High concept was once important—and can still sell a book—but that doesn’t necessarily lead to a long sales life. Kim said, “For a while it seemed everything had to have a high concept to cut through all the noise. … But those that really last are those books that have really good storytelling, good voice, books that really move you. … It has to have the deeper layers.” She later elaborated that what makes a book succeed sales-wise is word of mouth, and that is driven by writing that is “really, really good” rather than by an original or a high-concept conceit.
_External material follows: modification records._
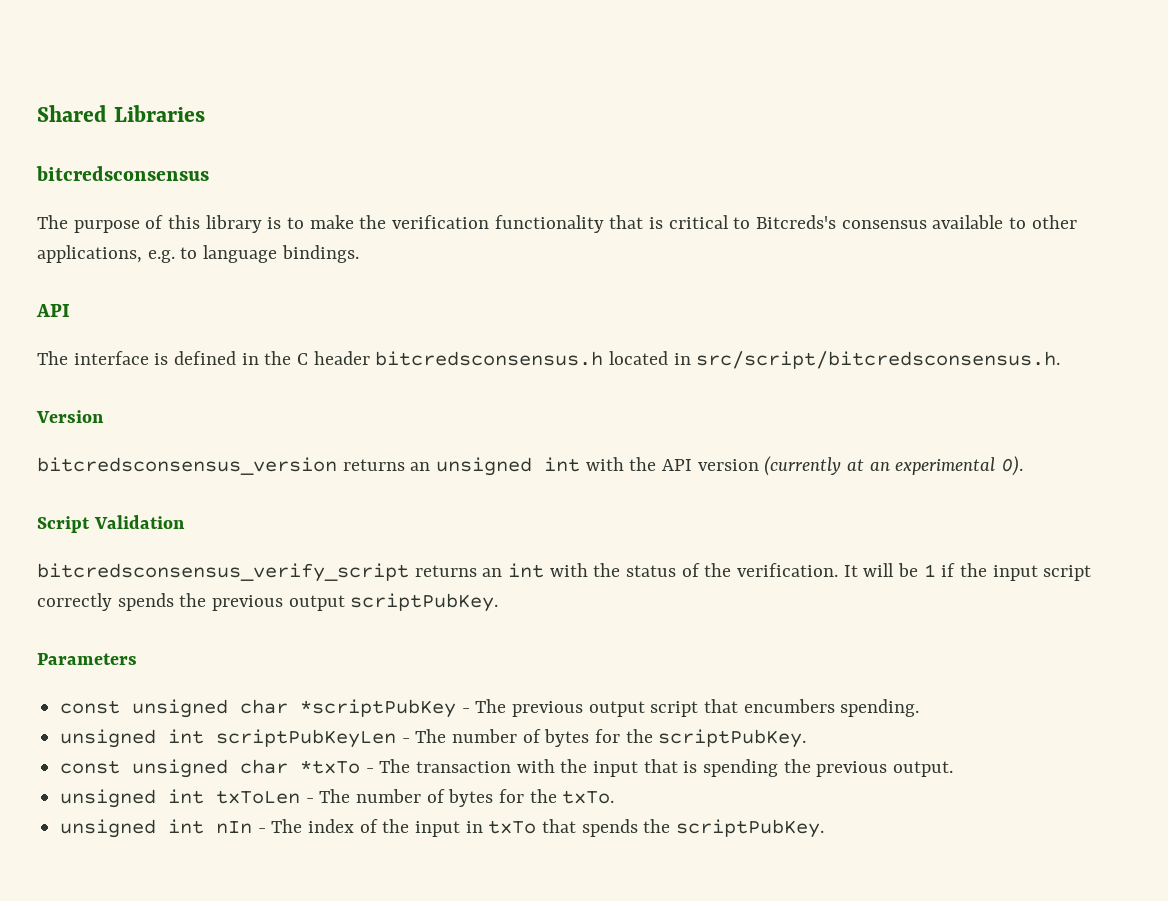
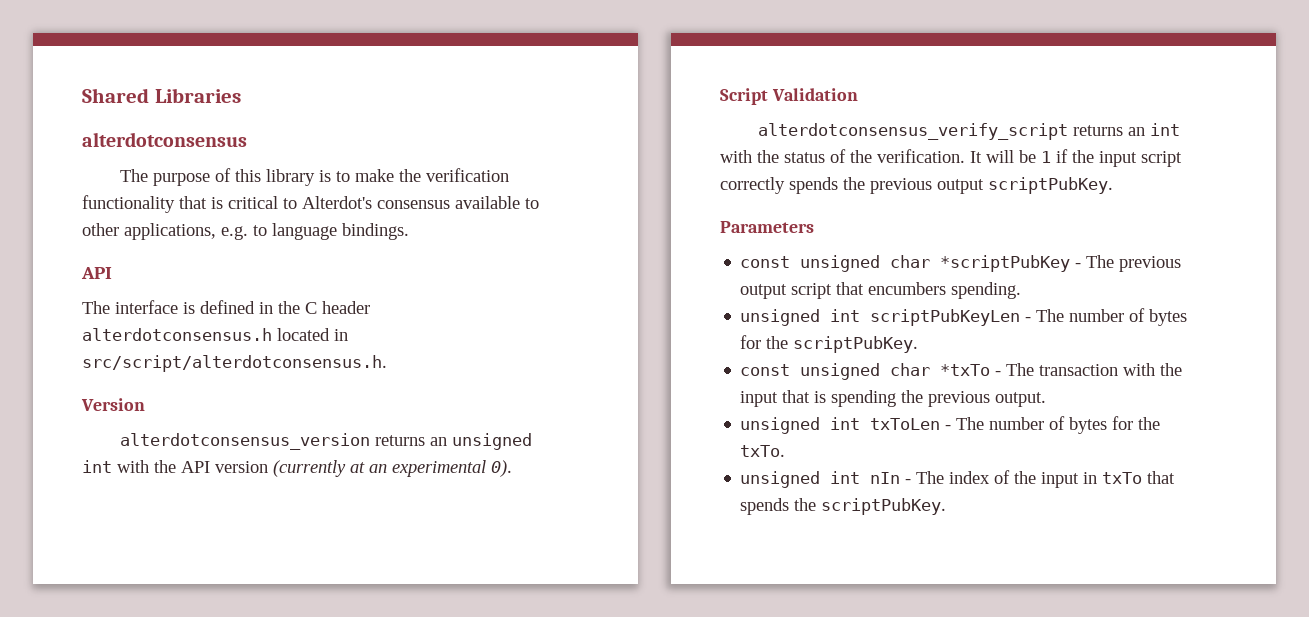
- bitcredsconsensus
+ alterdotconsensus
- The purpose of this library is to make the verification functionality that is critical to Bitcreds's consensus available to other applications, e.g. to language bindings.
+ The purpose of this library is to make the verification functionality that is critical to Alterdot's consensus available to other applications, e.g. to language bindings.
- The interface is defined in the C header bitcredsconsensus.h located in src/script/bitcredsconsensus.h.
+ The interface is defined in the C header alterdotconsensus.h located in src/script/alterdotconsensus.h.
- bitcredsconsensus_version returns an unsigned int with the API version (currently at an experimental 0).
+ alterdotconsensus_version returns an unsigned int with the API version (currently at an experimental 0).
- bitcredsconsensus_verify_script returns an int with the status of the verification.
+ alterdotconsensus_verify_script returns an int with the status of the verification.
However, a great hook is critical to marketing. Flashman said that, regardless of how great the writing is, “It remains as important as ever to still have a pitch around it. It doesn’t have to be that extreme high-concept pitch, but looking at A Gentleman in Moscow, you can pitch it. … There’s still a way to talk about it: ‘Right after the Russian revolution, an unabashed aristocrat is sentenced to life imprisonment in the fanciest hotel in Russia.’ There’s still a hook.”
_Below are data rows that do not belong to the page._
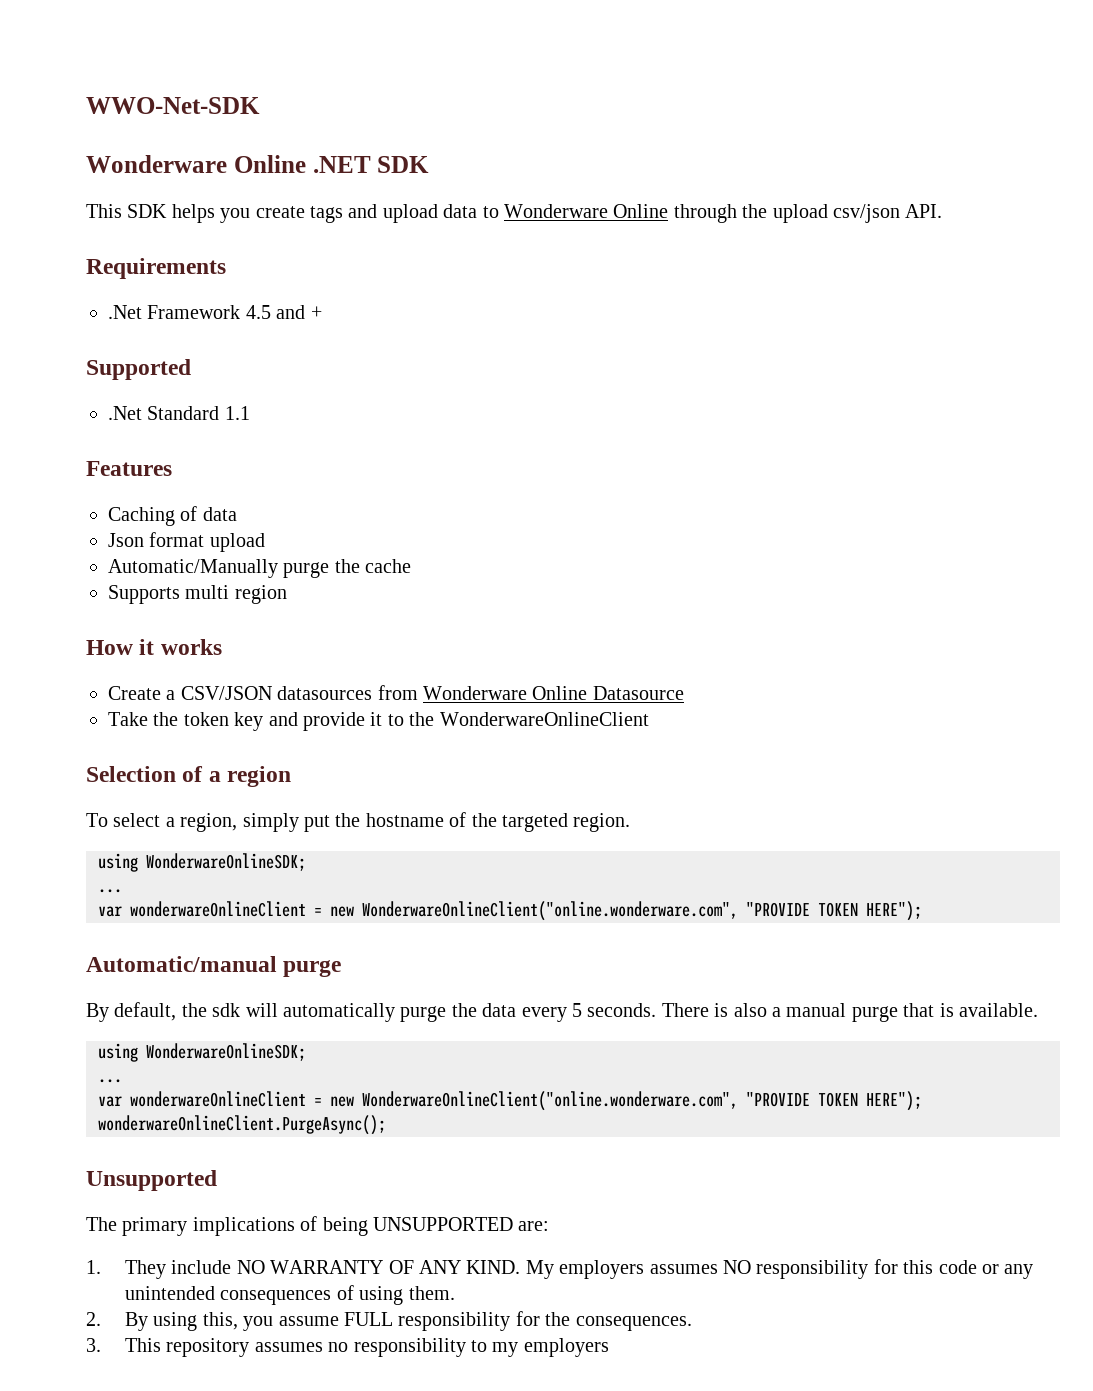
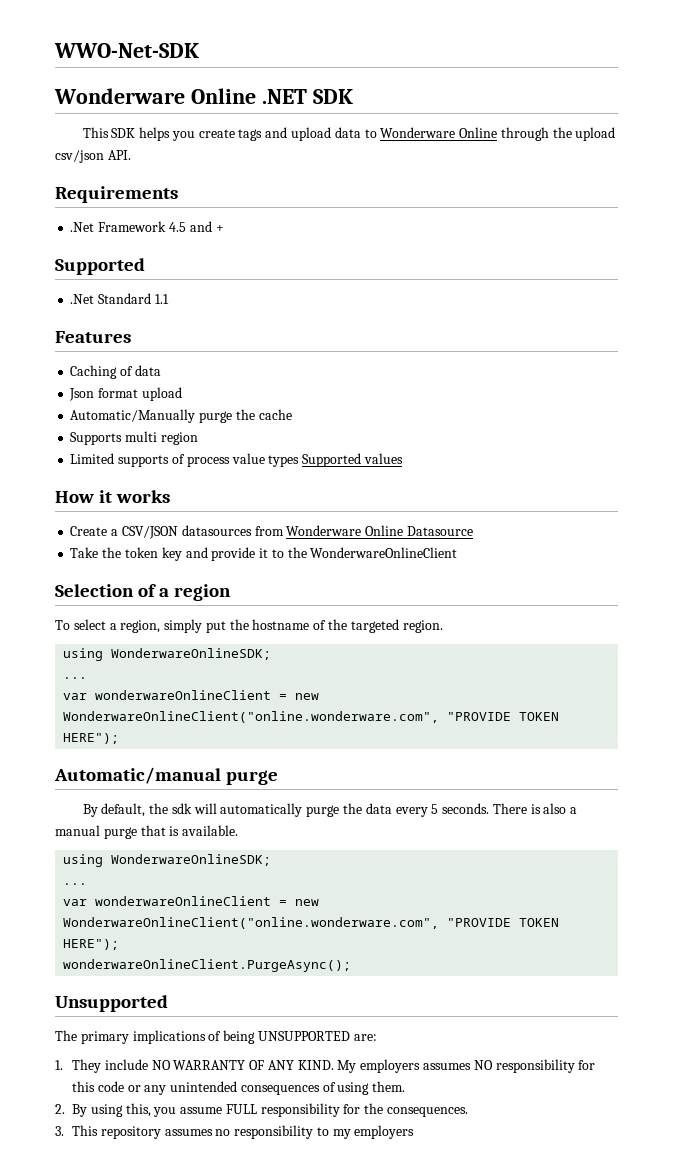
+ Limited supports of process value types Supported values

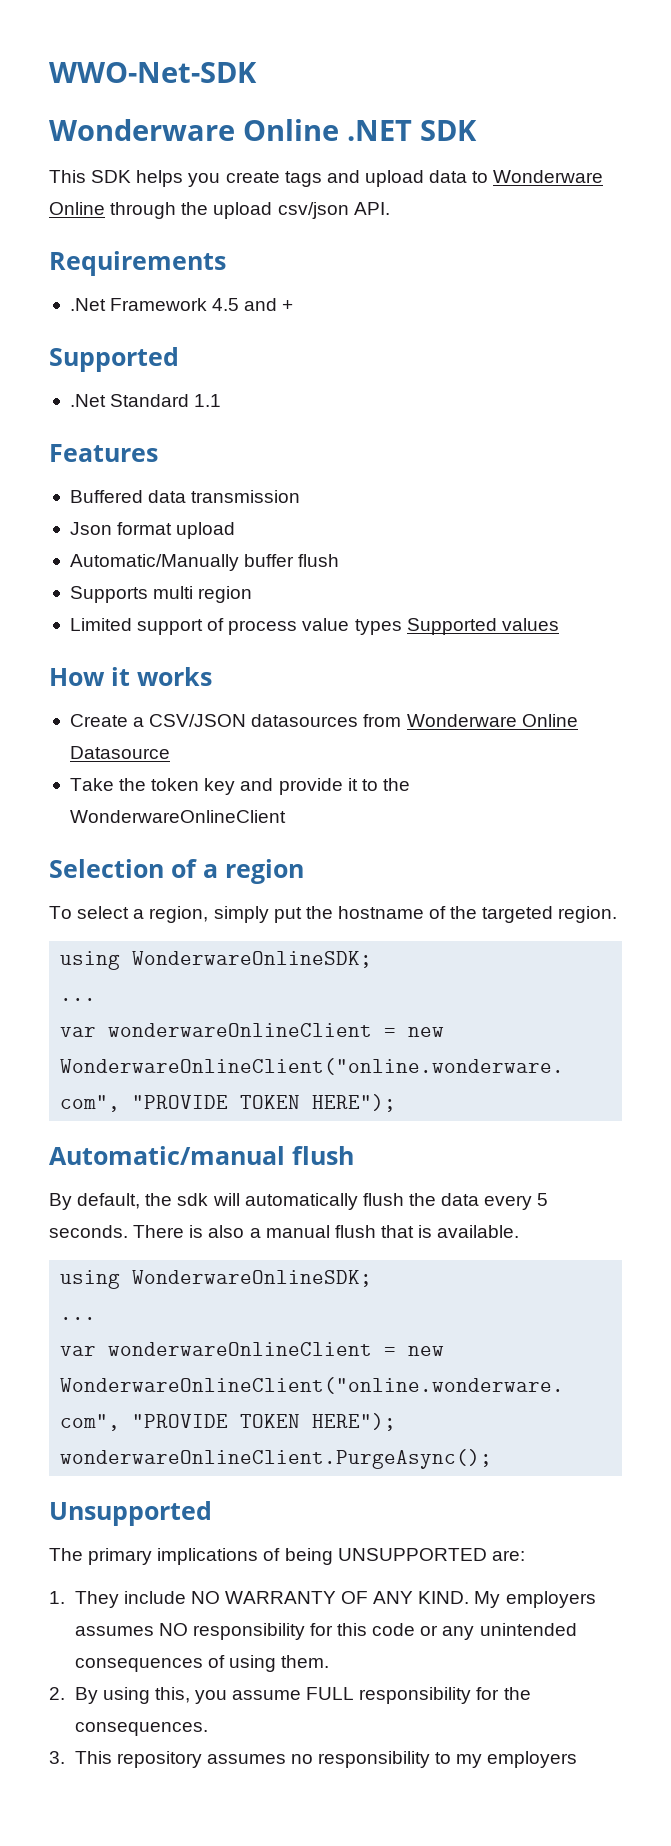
- Caching of data
+ Buffered data transmission
- Automatic/Manually purge the cache
+ Automatic/Manually buffer flush
- Limited supports of process value types Supported values
+ Limited support of process value types Supported values
- Automatic/manual purge
+ Automatic/manual flush
- By default, the sdk will automatically purge the data every 5 seconds.
+ By default, the sdk will automatically flush the data every 5 seconds.
- There is also a manual purge that is available.
+ There is also a manual flush that is available.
The panel expressed, with a very apologetic tone, that authors are more responsible than ever for marketing. Kim said, “We put a lot of responsibility and onus on our authors to do a lot of work. We do look to our authors to be the best [marketing] person for their book.” Karchmar agreed and said that the importance of the author promoting the work has really amplified in the last five years. She said the authors who think of themselves as public figures are well positioned to succeed. She said it’s a necessity for the writer (even the introverts) to be part of the conversation and understand the other books and writers with whom their work is in conversation, as well as what it is they care about most deeply—usually what the book has been written in service of. Karchmar added that publishers aren’t aggressive enough about promoting the author as opposed to the book, which hurts the author in the long run. “We do see people who are huge fans of a given book but don’t even remember what the author’s name is,” she said. Karchmar said the author brand-building effort falls to the author, sometimes with the agent’s help, “to be promoting him or herself through other forms of writing and engagement other than just the novel and readings that the publisher sets up for them.”

Bottom line: The panel remained notably optimistic about fiction publishing, given the continued industry decline in sales. Kim said that it’s an exciting time to be in the industry because people find books in so many different ways. “Reading is no longer a solo act. It’s a community event. People go to book meetup groups; they post photos of what they’re reading,” Kim said. “That can sustain our market at a time when things are changing the way we’re selling books.”